Comparative Evaluation of Liquid Hemostatic Agent (Tisseel) and Hydrogel-Type Hemostatic Agent

[0088] Comparative evaluation was made by performing a blood coagulation test for the commercially available liquid hemostatic agent (Tisseel, Baxter) in the same method as in Example 3. Tisseel is a two-liquid type hemostatic agent containing blood products and having effects such as local hemostasis, suture, and tissue adhesion. The first solution (fibrin sealer) is composed of additives including fibrinogen, aprotinin and human albumin, and the second solution (thrombin solution) is composed of additives including human thrombin, calcium chloride dihydrate and human albumin. The first solution, the second solution, and blood were mixed at a ratio of 1:1:1 (each 100 pl) and allowed to react. After 30 seconds of the reaction, the reaction rate, the physical properties (visual) of the hydrogel, the amount of unreacted blood, and the uniformity of mixing with the blood were evaluated.

[0089] The results of the evaluation are shown in FIG. 9(A), and as shown therein, the reaction occurred within a few seconds, but the blood and the components were not uniformly mixed, and the reaction between the first solution and the second solution occurred first, not blended with blood, and thus unreacted blood was observed.

[0090] In addition, in FIG. 9(B), similar results were observed in evaluation performed using a dual chamber syringe and an application cannula. The physical properties of the blood clot formed by mixing Tisseel with blood were evaluated using a rheometer in the same manner as in Example 4. The results of comparison with Example 3-1 are shown in FIG. 10, and as shown therein, the components of the Examples exhibit relatively high physical properties. Specifically, the storage modulus and viscosity of Tisseel at frequency 1 were measured to be 6.2*10.sup.2 Pa and 1.0*10.sup.2 Pa.Math.s, respectively. In addition, it was confirmed that the physical properties of Tisseel decreased after mixing with blood and blood coagulation, whereas the physical properties of the components of Example 3-1 increased, suggesting that the components of Example 3-1 induce blood coagulation by reaction with blood components.

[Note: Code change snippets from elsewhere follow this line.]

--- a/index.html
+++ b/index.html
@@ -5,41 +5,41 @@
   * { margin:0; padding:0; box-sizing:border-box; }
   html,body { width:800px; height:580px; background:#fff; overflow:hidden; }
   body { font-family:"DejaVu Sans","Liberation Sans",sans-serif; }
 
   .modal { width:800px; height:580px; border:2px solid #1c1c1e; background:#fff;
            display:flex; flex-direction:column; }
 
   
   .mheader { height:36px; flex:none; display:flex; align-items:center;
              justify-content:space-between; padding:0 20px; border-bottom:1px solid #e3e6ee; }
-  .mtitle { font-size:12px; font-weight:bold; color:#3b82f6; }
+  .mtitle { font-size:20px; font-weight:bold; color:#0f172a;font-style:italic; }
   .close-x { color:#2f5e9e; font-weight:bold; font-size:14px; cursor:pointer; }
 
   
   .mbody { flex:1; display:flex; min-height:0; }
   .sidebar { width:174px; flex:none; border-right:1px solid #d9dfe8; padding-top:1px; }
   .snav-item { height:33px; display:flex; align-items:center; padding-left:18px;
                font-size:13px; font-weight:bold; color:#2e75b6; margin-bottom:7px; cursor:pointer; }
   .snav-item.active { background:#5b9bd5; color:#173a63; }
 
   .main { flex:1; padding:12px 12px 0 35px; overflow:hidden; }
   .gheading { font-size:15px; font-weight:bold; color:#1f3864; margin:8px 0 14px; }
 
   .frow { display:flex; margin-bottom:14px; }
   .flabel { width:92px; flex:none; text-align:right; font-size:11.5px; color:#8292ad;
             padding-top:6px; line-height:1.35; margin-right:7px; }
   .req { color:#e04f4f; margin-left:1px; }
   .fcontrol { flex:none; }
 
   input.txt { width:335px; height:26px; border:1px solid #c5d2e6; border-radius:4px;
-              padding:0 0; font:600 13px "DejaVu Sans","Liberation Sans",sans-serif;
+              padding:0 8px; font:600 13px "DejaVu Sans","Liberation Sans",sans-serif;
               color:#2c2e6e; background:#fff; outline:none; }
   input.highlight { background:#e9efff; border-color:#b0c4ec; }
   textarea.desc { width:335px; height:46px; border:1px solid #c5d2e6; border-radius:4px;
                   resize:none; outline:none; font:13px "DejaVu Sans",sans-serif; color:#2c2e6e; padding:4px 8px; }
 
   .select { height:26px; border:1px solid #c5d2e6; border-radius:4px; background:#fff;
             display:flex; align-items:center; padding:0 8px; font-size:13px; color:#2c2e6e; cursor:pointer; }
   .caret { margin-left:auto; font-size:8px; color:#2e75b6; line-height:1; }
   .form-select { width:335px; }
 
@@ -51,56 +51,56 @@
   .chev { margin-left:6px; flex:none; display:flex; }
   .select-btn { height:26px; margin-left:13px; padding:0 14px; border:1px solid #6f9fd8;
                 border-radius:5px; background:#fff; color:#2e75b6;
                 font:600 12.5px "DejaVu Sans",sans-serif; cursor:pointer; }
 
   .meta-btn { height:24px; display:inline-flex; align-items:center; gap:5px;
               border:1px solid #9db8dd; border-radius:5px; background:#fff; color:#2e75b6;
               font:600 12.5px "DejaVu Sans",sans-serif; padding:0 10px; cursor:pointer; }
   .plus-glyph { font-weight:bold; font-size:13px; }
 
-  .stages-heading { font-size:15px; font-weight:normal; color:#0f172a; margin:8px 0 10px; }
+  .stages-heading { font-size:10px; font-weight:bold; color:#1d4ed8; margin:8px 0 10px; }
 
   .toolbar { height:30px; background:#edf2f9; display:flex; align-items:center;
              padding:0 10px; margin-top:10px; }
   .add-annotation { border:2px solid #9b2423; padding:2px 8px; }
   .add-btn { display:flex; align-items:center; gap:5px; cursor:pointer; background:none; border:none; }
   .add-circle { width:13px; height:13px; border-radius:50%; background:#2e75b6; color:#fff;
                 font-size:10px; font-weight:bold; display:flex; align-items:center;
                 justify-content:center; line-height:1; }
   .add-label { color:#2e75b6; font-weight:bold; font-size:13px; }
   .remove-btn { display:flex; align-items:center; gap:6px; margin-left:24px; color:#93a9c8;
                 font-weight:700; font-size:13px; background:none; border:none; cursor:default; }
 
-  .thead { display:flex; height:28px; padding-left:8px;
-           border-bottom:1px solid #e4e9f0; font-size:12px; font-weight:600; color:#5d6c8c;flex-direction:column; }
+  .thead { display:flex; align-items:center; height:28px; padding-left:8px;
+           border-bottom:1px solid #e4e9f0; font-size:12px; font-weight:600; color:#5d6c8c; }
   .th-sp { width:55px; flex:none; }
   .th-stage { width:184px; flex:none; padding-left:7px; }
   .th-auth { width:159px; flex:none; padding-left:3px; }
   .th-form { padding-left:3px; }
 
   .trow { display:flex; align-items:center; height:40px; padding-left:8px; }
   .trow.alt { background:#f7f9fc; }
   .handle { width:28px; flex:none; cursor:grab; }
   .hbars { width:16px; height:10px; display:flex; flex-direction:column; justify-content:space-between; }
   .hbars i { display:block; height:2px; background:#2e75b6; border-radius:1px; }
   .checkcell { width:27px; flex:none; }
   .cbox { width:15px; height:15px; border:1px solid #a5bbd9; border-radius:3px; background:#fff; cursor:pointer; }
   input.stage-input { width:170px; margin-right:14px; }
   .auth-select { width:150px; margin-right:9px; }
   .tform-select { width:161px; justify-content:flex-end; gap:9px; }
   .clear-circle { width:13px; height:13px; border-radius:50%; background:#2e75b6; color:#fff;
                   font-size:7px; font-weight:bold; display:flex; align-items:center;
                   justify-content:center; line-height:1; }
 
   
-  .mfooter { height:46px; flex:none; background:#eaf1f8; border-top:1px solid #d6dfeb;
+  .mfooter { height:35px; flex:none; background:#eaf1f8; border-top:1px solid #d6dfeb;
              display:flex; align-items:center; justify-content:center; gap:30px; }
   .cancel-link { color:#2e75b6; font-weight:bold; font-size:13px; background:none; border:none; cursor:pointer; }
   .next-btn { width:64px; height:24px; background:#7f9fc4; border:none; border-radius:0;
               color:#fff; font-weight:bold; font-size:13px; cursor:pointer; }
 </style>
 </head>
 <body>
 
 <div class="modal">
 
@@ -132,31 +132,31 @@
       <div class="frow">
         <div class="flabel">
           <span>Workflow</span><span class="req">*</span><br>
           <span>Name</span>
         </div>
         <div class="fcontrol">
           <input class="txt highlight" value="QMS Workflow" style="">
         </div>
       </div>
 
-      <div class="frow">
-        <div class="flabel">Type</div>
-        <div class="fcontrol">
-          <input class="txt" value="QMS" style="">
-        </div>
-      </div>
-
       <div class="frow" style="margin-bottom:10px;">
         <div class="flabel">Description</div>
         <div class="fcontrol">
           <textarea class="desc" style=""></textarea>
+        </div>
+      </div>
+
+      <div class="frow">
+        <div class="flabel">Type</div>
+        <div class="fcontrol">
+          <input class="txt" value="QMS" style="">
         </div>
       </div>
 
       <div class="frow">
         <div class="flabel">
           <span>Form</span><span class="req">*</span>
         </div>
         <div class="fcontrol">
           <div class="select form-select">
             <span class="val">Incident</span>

[0091] FIG. 11 shows that the first solution and second solution of the present invention are transparent liquids having fluidity before mixing, and may also be applied in a mixed state by means of a dual chamber syringe as needed.

[0092] Although the present invention has been described with reference to the above embodiments, these embodiments are merely exemplary, and those skilled in the art will appreciate that various modifications and other equivalent embodiments are possible from the above embodiments. Therefore, the true technical protection scope of the present invention will be defined by the technical details of the appended claims.

INDUSTRIAL APPLICABILITY

[0093] As described above, according to the present invention, the hydrogel-type hemostatic agent is a hemostatic agent that does not contain blood products such as thrombin and fibrinogen, and may be applied to hemophilia patients and diabetic patients who have impairment in the blood coagulation system, and patients taking an anticoagulant and aspirin, in order to induce blood coagulation and hemostasis. In addition, it may be used as a hemostatic agent having a more effective hemostatic effect in a wide range of surgical operation areas because multiple reactions occur simultaneously.